-- Data listing --
▼▼▼
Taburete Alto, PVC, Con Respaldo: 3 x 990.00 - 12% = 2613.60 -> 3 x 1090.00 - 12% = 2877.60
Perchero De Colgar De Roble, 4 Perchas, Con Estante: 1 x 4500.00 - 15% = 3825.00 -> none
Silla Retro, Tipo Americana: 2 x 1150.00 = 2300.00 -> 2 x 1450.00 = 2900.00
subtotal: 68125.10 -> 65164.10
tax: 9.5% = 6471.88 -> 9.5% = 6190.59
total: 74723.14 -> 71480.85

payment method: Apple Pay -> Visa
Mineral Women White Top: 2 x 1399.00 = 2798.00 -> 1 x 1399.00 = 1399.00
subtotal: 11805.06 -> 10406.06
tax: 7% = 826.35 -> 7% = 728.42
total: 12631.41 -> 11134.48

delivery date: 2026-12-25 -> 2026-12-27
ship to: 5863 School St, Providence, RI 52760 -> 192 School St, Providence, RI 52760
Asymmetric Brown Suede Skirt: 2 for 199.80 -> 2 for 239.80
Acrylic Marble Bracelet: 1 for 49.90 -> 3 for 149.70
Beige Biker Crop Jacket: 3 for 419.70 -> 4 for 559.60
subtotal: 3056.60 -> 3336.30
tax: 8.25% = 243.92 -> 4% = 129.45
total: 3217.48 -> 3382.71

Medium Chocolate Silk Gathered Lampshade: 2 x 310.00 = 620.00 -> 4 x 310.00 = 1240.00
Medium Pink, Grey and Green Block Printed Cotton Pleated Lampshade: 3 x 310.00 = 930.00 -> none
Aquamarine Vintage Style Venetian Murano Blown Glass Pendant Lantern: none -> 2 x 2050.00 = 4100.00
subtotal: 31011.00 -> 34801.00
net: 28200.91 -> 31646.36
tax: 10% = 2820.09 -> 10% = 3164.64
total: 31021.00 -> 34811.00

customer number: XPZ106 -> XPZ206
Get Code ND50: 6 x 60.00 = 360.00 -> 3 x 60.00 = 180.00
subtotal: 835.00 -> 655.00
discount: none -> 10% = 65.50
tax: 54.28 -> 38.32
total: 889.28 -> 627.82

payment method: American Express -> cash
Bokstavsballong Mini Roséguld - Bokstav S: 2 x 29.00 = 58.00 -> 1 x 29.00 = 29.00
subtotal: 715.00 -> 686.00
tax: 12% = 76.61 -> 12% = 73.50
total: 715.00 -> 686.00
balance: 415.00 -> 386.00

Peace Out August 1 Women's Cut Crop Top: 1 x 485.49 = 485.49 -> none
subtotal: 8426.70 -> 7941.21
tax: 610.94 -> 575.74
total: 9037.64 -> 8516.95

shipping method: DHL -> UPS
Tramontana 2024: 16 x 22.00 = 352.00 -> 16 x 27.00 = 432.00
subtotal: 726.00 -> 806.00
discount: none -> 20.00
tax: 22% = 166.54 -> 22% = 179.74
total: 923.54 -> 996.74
▲▲▲
-- Work to be completed --
Which lines of the records above hold the word "Women"? Copy each one out.

-- Solution below --
Mineral Women White Top: 2 x 1399.00 = 2798.00 -> 1 x 1399.00 = 1399.00
Peace Out August 1 Women's Cut Crop Top: 1 x 485.49 = 485.49 -> none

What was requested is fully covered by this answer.